• Exercise instructions: Go over the entries below line by line, copying each one that contains the word "ascending".

Before-and-after change data
------------------------------------------------------------
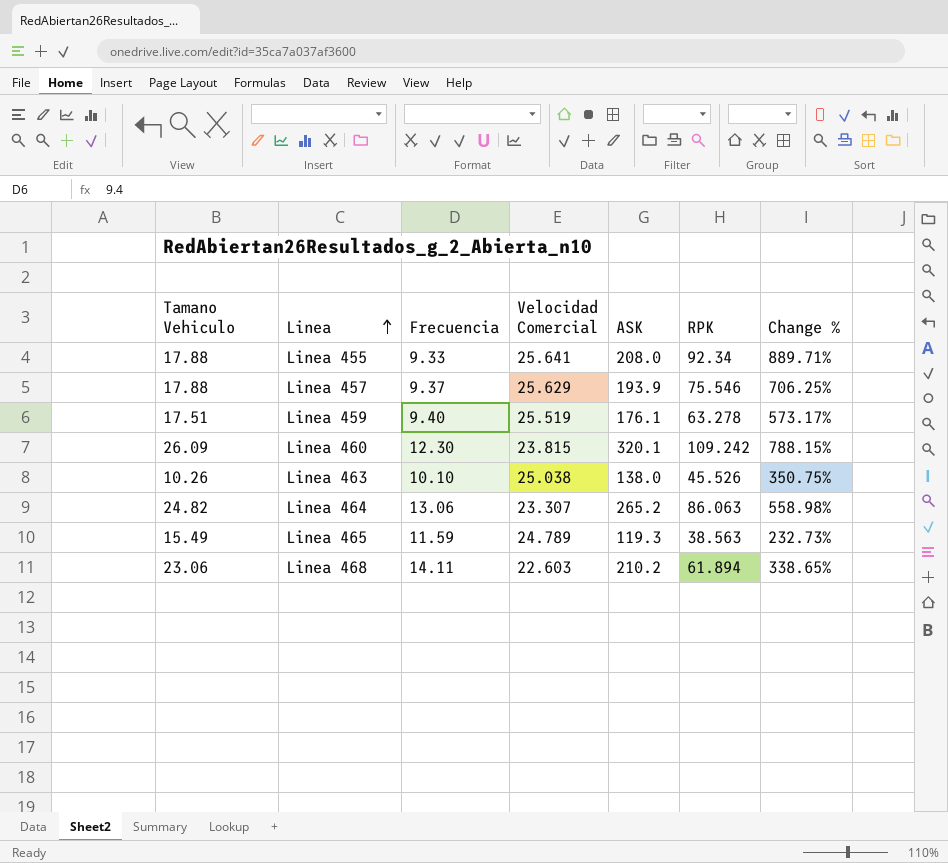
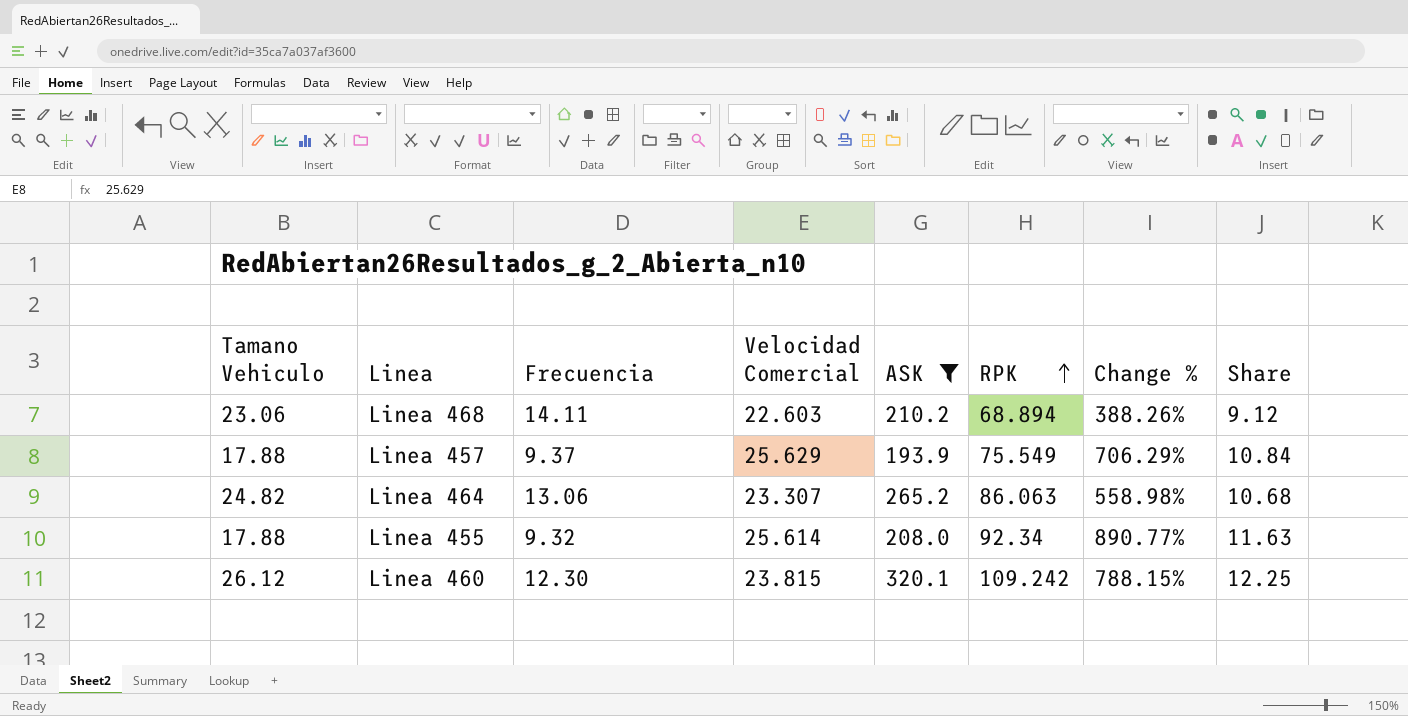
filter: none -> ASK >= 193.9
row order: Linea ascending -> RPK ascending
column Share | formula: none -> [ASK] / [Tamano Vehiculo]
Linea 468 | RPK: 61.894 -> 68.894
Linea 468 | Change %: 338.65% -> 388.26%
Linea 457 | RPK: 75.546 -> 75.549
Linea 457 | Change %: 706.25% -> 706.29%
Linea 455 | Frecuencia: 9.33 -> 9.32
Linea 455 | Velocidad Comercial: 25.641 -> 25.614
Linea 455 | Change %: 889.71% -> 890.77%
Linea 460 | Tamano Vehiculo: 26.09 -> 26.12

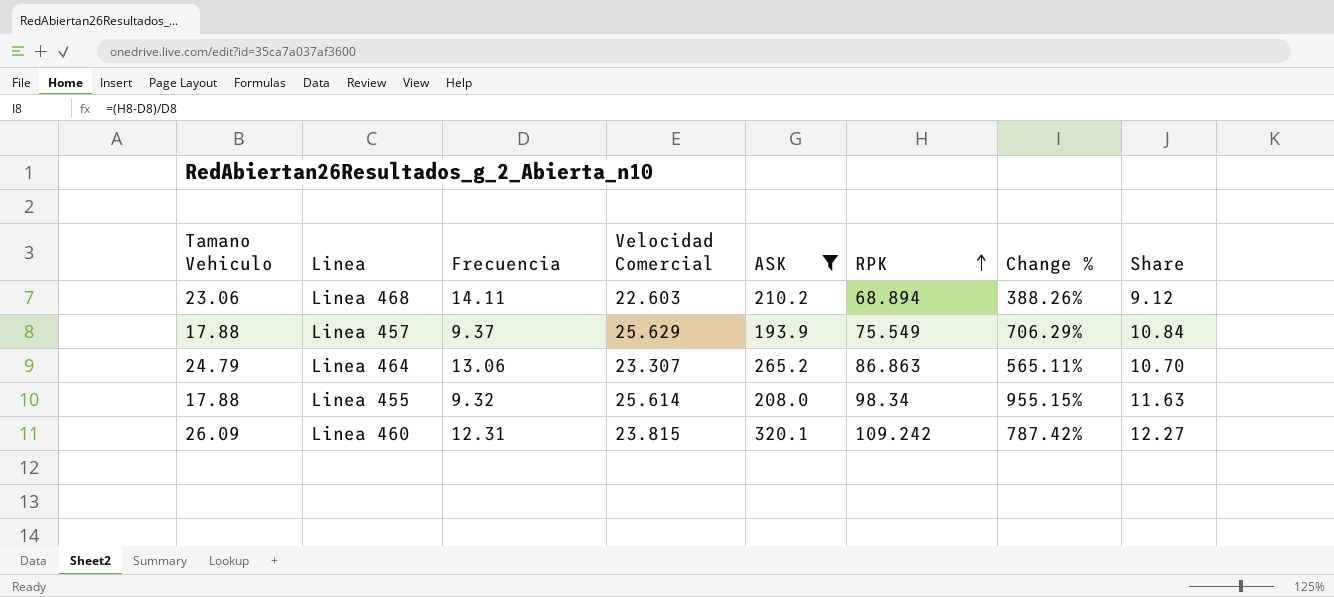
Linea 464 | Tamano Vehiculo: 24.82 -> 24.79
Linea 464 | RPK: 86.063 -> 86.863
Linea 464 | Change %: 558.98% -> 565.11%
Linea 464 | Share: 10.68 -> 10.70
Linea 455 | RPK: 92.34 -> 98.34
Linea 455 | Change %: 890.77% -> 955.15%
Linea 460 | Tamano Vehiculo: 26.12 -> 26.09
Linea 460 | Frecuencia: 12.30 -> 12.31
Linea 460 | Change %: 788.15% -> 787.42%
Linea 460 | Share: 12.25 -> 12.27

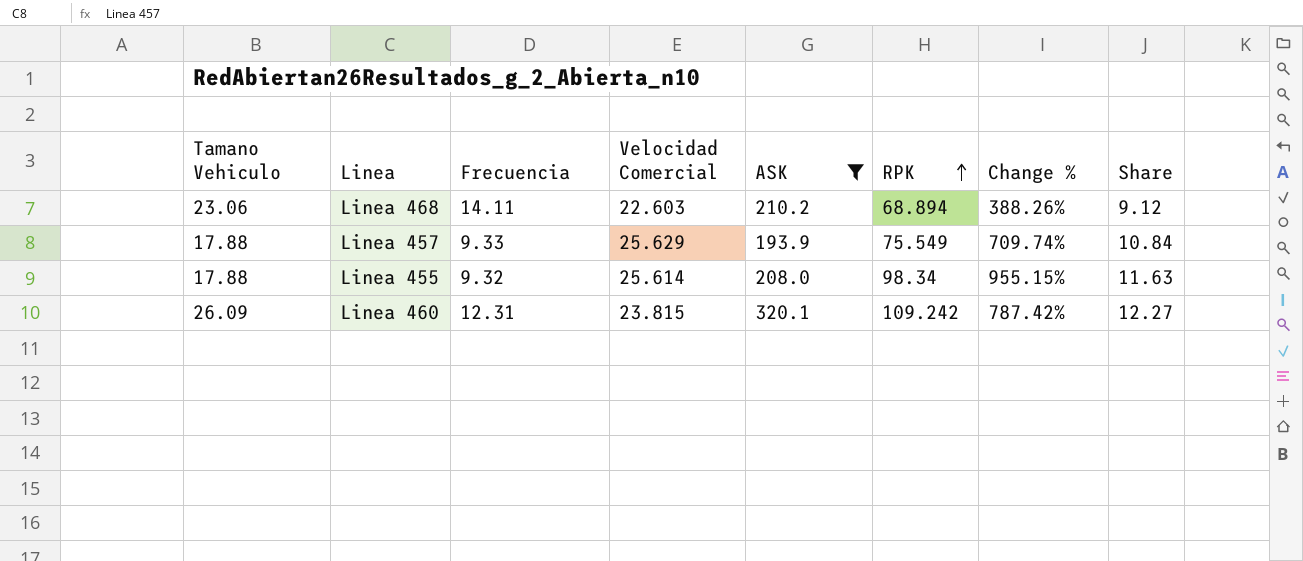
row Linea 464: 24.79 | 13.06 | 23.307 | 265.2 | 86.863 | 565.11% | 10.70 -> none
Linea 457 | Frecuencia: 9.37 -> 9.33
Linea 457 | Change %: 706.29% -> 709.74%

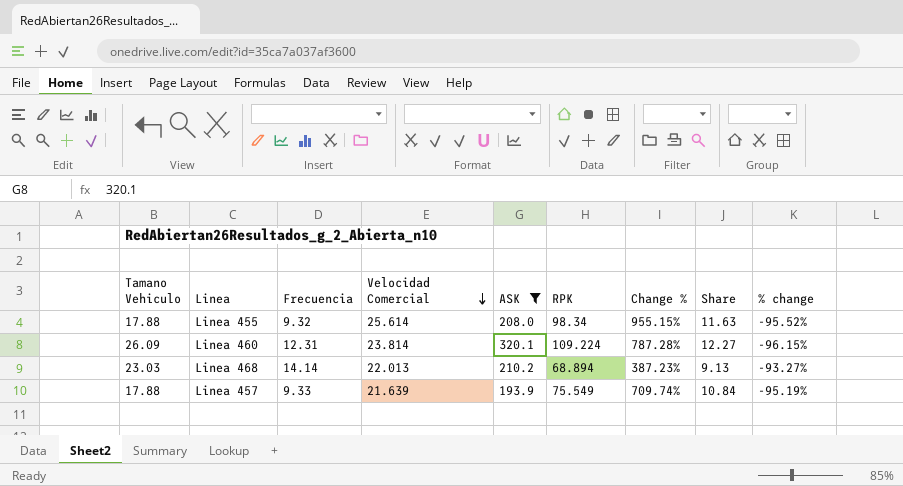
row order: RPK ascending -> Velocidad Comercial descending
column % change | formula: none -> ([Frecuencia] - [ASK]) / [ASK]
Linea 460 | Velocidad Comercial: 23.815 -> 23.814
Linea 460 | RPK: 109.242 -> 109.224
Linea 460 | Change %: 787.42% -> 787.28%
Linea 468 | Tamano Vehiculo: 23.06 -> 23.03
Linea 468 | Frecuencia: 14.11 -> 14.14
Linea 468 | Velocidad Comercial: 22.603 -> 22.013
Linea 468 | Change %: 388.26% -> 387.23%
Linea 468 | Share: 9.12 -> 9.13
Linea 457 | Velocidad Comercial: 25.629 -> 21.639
------------------------------------------------------------
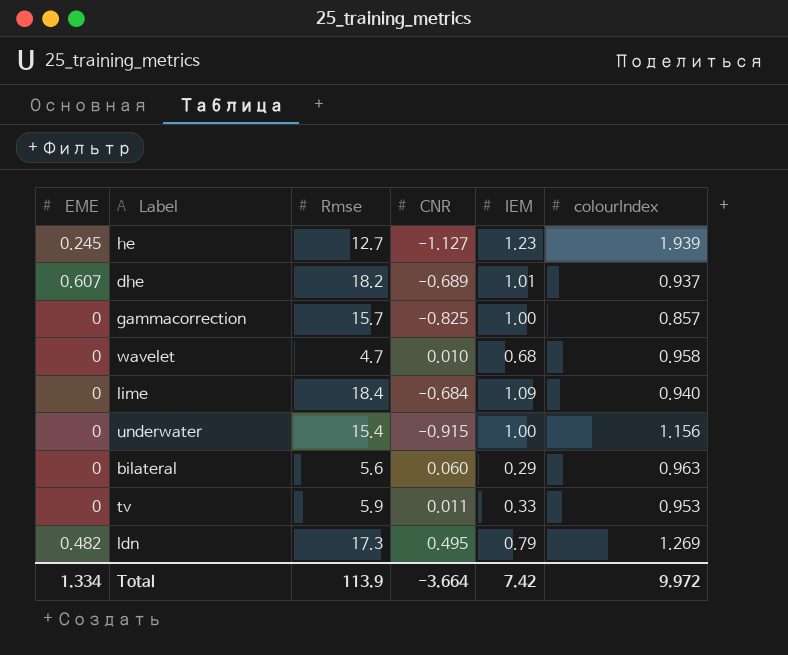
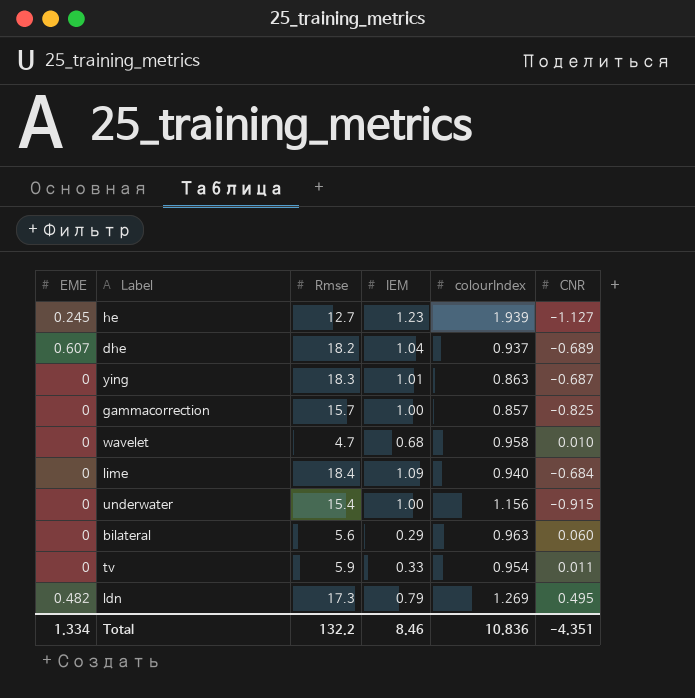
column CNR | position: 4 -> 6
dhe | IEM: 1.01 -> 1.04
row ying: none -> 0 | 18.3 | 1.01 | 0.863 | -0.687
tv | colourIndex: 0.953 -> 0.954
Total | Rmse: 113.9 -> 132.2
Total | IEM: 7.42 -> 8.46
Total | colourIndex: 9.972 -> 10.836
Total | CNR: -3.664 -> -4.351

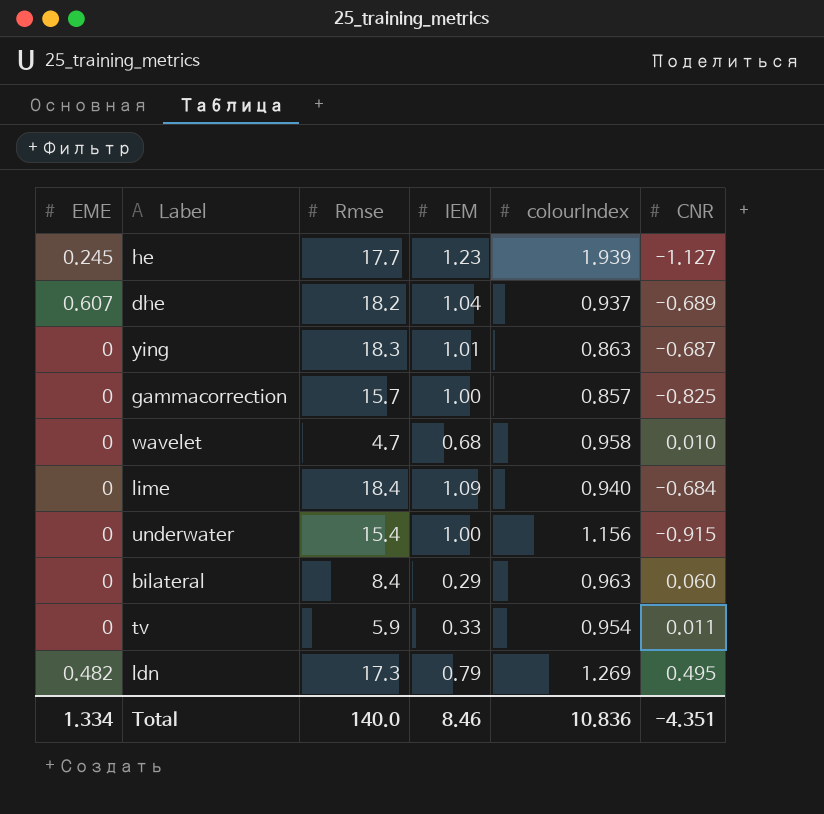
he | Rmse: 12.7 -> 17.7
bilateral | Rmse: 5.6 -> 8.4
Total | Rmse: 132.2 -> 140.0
------------------------------------------------------------
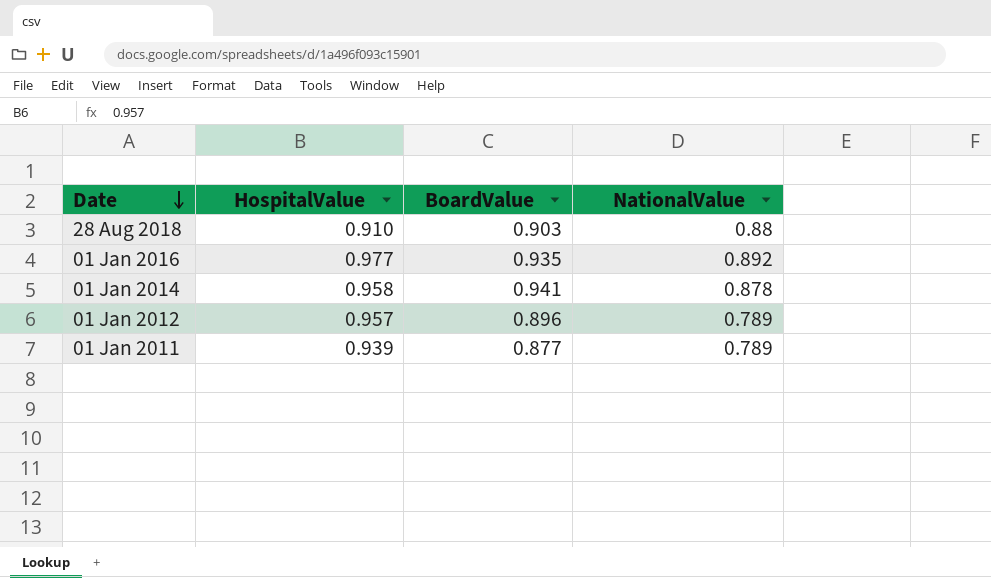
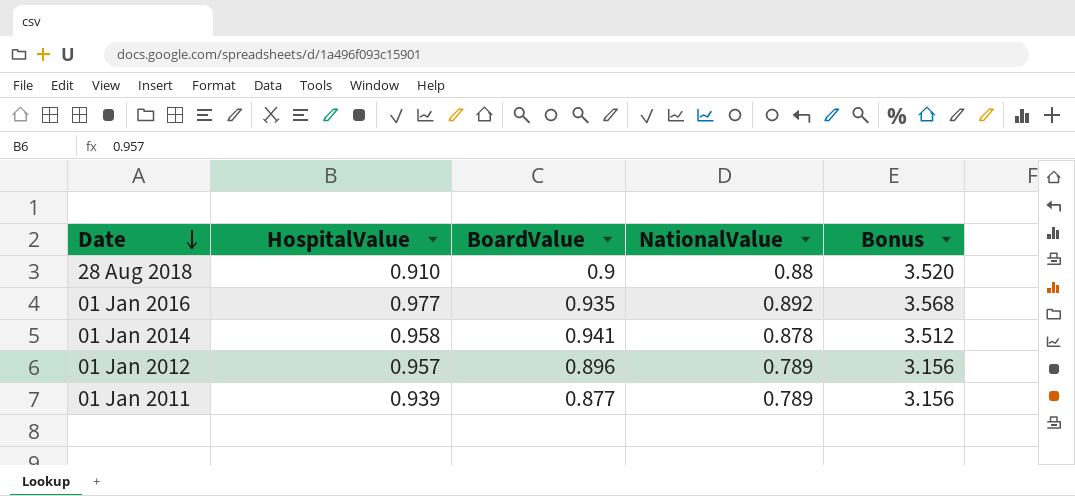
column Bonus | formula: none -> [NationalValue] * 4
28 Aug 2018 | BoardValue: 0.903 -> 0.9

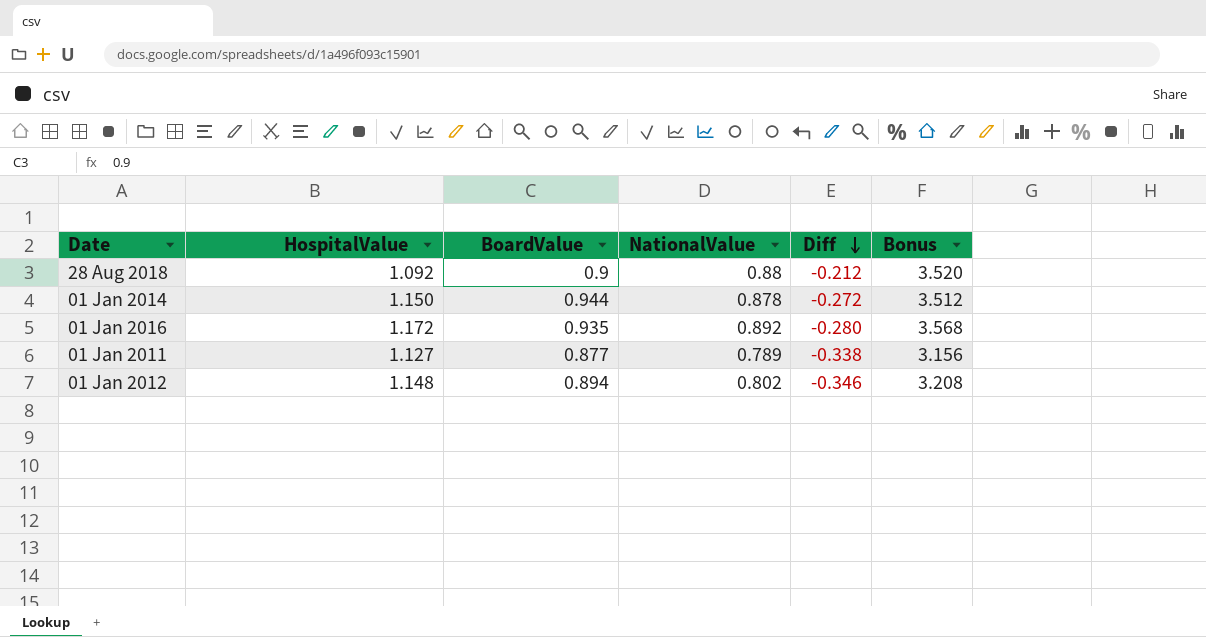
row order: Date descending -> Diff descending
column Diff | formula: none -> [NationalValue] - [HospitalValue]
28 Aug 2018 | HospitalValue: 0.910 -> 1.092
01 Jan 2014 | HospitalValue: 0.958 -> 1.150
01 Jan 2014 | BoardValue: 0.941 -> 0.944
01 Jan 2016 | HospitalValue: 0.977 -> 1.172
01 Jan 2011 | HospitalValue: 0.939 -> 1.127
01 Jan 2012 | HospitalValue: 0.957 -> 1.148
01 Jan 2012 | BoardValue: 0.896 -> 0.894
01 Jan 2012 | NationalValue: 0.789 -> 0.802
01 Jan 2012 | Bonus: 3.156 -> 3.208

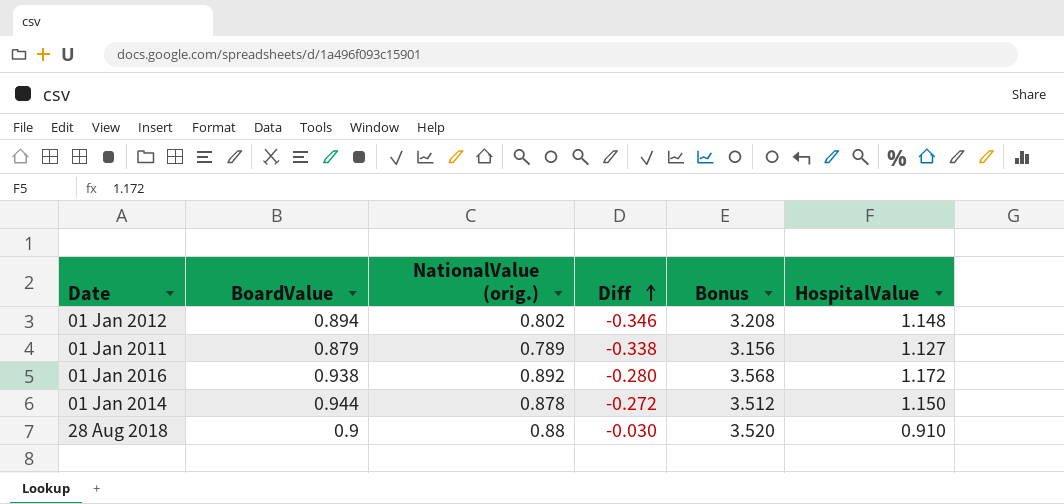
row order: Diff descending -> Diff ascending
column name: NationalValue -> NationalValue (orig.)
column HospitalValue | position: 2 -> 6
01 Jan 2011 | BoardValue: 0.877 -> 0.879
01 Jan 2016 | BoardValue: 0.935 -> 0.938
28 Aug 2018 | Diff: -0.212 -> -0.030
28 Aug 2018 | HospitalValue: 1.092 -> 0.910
------------------------------------------------------------
• Response:
row order: Linea ascending -> RPK ascending
row order: RPK ascending -> Velocidad Comercial descending
row order: Diff descending -> Diff ascending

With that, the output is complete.